Dans un arrêt du 3 février 2026, la Cour de cassation rappelle la portée pénale de l’obligation de sécurité pesant sur l’employeur en matière d’organisation du travail.
À la suite de brûlures causées par l’explosion d’un chaudron, la Cour d’appel avait écarté toute responsabilité, estimant qu’aucune obligation légale n’imposait de vérifications spécifiques en cas d’intempéries exceptionnelles et que les manquements relevés constituaient tout au plus une négligence.
La chambre criminelle censure ce raisonnement en rappelant que l’article R 4323-9 du Code du travail impose à l’employeur une obligation particulière de prudence ou de sécurité, consistant à organiser l’environnement de travail afin que les énergies ou substances soient utilisées et évacuées en toute sécurité.
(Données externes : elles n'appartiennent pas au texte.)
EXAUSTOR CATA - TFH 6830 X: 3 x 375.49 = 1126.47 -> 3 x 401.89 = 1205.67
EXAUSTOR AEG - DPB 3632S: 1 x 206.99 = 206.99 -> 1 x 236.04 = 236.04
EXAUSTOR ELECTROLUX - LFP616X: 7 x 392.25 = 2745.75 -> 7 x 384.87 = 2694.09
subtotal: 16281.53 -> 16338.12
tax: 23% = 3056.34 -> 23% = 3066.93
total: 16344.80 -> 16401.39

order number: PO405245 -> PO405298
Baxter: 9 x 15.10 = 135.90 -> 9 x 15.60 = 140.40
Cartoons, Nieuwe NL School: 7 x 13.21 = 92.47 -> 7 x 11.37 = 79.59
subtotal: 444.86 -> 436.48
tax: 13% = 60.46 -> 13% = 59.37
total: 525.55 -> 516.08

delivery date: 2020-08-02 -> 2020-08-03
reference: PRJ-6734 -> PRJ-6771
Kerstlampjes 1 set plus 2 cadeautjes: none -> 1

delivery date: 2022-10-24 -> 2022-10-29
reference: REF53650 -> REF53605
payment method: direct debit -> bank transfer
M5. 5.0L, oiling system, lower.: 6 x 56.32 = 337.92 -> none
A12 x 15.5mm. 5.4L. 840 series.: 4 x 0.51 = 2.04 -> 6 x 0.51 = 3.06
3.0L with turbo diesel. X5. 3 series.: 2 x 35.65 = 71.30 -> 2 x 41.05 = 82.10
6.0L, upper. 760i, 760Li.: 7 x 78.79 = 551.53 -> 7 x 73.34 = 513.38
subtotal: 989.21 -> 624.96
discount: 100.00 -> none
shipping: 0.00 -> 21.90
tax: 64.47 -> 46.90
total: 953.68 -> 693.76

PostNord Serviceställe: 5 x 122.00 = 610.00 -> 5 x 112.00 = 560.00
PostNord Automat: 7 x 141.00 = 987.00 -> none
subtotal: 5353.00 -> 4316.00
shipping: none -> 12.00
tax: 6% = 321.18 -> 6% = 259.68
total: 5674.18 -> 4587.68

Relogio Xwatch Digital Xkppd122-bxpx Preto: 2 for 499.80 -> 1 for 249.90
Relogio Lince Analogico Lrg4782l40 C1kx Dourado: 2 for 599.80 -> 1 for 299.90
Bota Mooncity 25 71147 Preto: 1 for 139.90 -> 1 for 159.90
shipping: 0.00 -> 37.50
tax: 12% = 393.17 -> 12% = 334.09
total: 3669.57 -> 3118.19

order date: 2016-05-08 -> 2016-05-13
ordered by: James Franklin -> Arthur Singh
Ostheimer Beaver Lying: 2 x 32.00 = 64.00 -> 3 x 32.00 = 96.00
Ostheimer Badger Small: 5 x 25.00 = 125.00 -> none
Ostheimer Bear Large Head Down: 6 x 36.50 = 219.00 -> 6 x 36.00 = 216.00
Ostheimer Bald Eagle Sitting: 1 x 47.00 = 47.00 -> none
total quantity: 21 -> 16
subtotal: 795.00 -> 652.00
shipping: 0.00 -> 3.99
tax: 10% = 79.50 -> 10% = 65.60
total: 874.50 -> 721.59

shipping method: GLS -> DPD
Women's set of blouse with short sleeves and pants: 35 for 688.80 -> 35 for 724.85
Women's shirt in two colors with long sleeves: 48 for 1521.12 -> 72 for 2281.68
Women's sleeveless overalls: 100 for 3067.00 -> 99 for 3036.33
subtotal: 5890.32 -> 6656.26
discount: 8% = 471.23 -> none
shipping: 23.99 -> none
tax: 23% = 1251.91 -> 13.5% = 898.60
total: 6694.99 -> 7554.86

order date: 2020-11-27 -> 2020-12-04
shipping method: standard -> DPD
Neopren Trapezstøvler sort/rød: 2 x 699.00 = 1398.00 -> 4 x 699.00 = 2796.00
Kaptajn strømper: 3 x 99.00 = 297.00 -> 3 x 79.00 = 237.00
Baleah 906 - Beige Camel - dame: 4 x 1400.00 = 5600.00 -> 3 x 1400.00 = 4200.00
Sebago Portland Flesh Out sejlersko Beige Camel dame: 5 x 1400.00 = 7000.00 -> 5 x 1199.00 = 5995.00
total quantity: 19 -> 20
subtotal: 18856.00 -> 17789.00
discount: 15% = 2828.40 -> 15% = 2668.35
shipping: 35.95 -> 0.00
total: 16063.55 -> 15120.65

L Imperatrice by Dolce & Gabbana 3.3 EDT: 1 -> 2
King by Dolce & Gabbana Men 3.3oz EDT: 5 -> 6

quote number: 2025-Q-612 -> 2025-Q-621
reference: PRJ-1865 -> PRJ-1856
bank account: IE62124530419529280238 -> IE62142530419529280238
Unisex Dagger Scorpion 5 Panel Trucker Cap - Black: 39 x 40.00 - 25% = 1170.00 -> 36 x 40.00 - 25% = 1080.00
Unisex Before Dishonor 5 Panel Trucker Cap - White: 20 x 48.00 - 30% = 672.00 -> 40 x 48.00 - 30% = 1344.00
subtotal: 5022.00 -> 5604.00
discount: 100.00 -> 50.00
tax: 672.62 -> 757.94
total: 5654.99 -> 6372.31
Cette obligation est objective et immédiatement applicable, même si les modalités concrètes ne sont pas détaillées par le texte.
Dès lors, les juges auraient dû rechercher si l’absence de mesures face aux conditions météorologiques et aux dysfonctionnements antérieurs ne caractérisait pas une violation manifestement délibérée susceptible de constituer le délit de blessures involontaires prévu à l’article 222-20 du Code pénal.